**PROBLEM TO SOLVE**
Which lines of the entries below include "TELEFON"? List them all.

**DATASET**
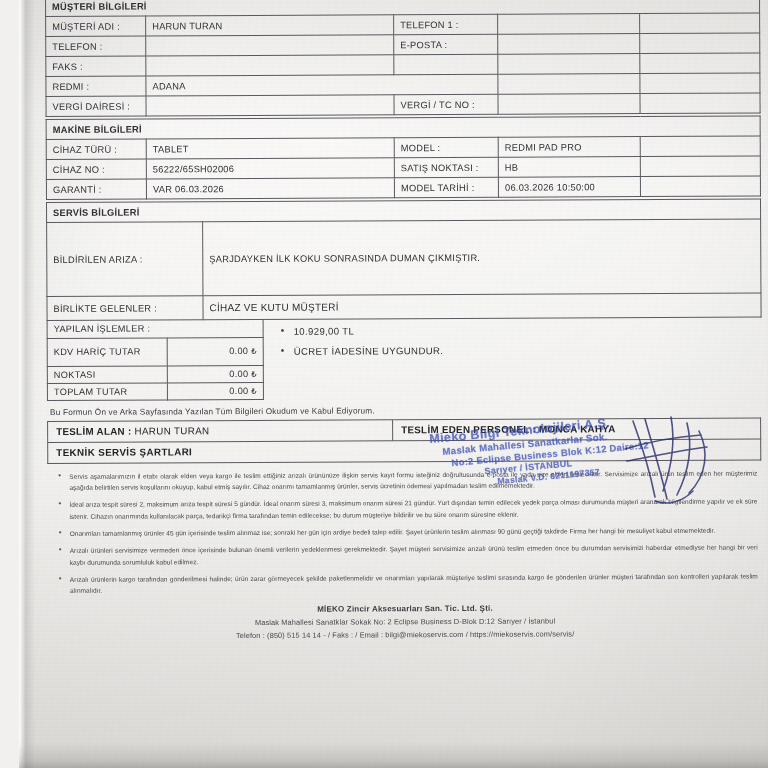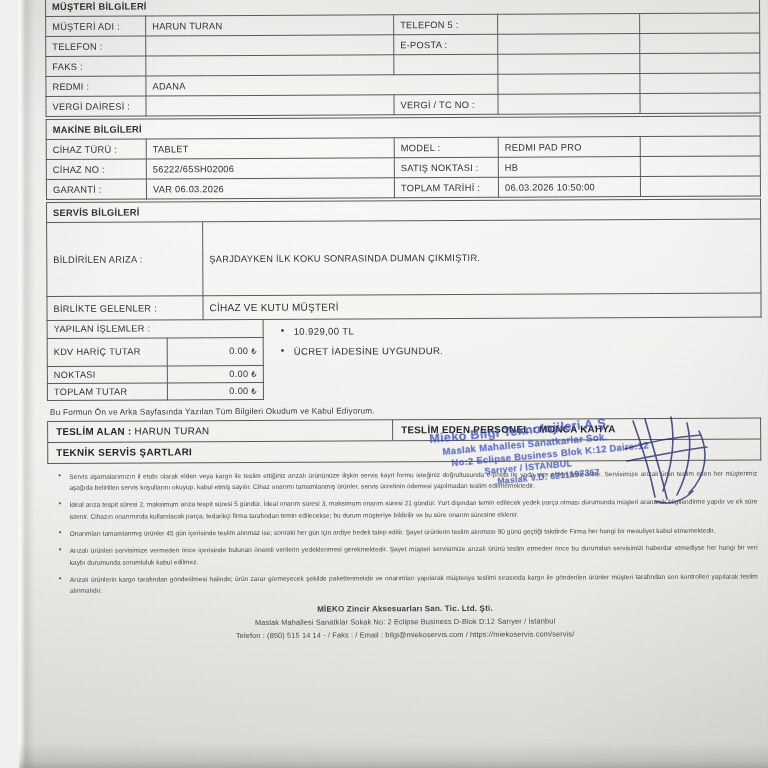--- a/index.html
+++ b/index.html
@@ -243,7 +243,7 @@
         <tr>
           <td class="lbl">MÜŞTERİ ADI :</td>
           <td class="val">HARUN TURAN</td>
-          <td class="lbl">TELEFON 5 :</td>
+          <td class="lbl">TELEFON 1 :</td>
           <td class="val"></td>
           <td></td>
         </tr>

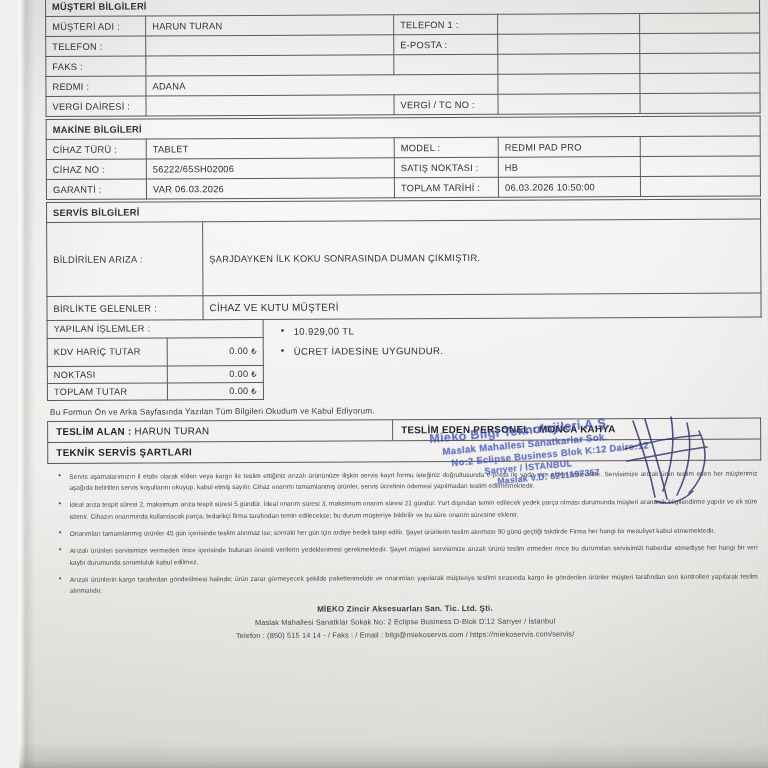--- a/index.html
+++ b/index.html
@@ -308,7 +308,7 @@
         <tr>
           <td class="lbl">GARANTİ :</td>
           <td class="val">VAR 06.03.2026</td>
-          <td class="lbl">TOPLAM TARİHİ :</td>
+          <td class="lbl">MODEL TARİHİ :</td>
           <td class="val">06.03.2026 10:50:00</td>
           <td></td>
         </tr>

...

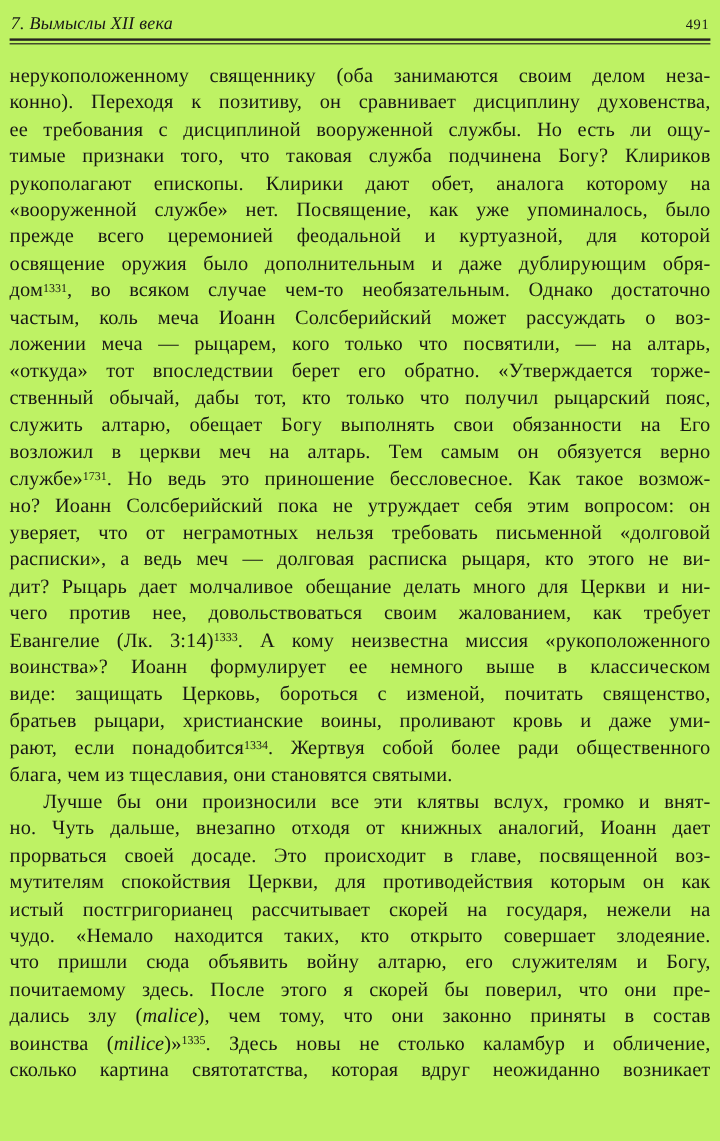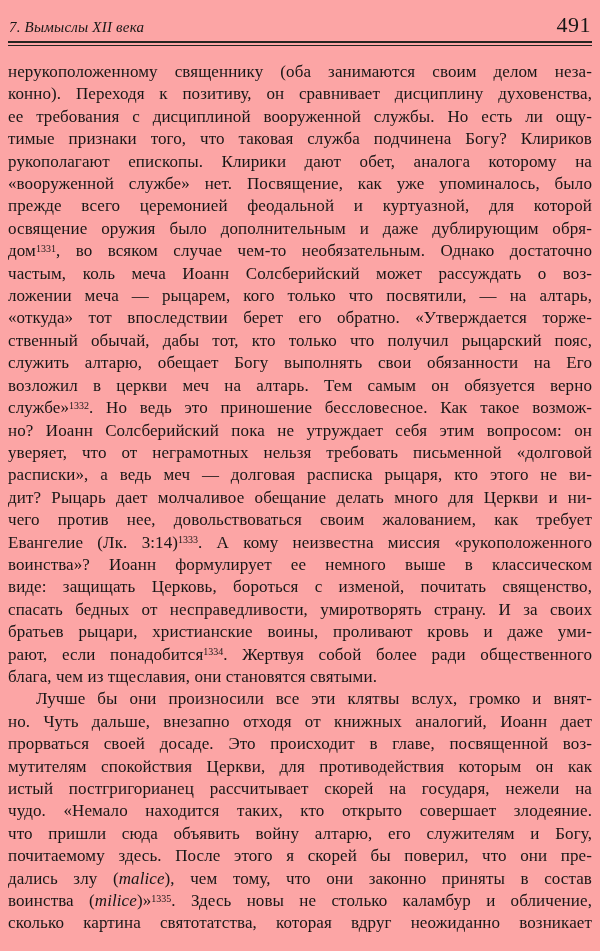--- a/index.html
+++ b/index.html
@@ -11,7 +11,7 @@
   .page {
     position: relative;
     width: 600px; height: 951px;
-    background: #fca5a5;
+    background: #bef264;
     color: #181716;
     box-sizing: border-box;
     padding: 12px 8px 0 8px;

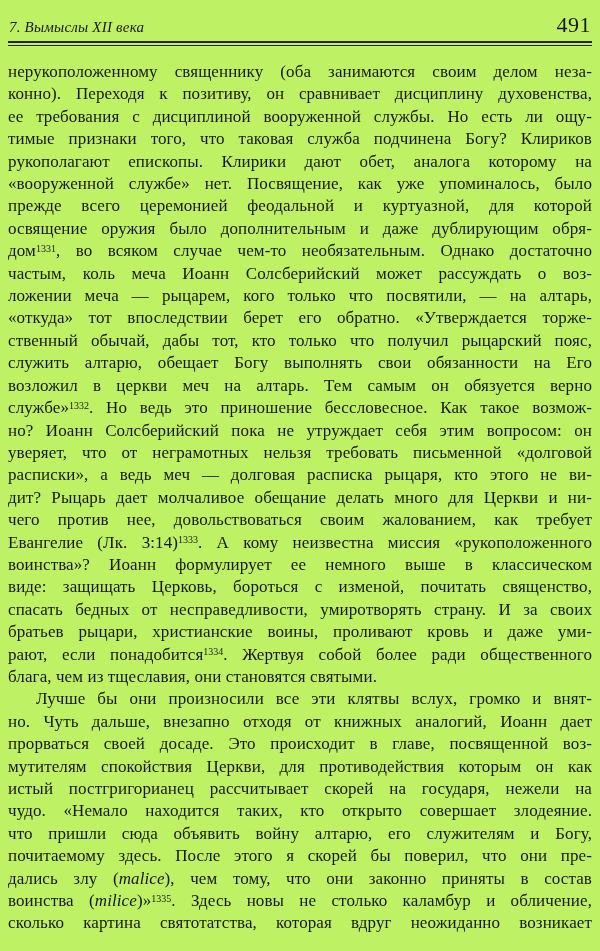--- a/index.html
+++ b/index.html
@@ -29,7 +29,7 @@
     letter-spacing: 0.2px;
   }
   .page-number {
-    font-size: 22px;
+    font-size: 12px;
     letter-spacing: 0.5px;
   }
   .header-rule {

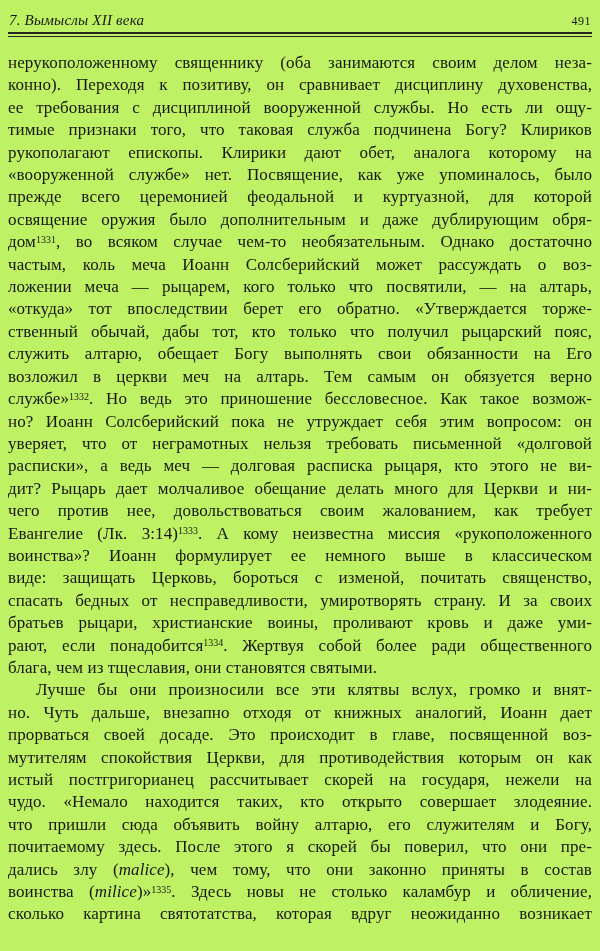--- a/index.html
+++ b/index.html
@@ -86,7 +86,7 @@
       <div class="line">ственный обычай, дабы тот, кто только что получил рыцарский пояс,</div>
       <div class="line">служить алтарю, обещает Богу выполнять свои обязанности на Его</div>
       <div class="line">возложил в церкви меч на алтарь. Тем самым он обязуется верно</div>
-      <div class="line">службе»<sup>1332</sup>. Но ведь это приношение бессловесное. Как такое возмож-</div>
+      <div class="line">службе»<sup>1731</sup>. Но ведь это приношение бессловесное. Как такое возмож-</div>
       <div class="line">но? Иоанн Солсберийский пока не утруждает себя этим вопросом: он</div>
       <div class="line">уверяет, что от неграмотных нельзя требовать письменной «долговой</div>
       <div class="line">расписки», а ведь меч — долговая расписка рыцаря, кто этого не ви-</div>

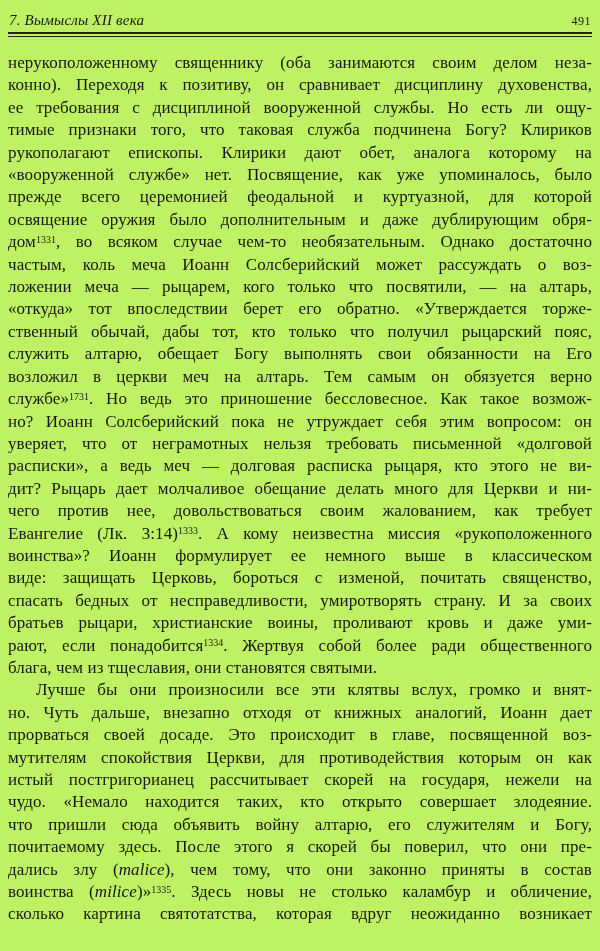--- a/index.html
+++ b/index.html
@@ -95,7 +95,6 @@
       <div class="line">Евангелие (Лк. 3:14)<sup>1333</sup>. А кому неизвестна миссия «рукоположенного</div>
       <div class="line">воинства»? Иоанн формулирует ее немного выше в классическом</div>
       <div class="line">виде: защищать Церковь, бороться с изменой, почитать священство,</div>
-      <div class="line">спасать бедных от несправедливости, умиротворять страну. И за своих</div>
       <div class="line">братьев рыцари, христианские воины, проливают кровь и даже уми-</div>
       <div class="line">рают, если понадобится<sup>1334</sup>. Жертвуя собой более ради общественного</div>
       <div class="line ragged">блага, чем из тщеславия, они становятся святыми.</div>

**ANSWER AREA**
-          <td class="lbl">TELEFON 5 :</td>
+          <td class="lbl">TELEFON 1 :</td>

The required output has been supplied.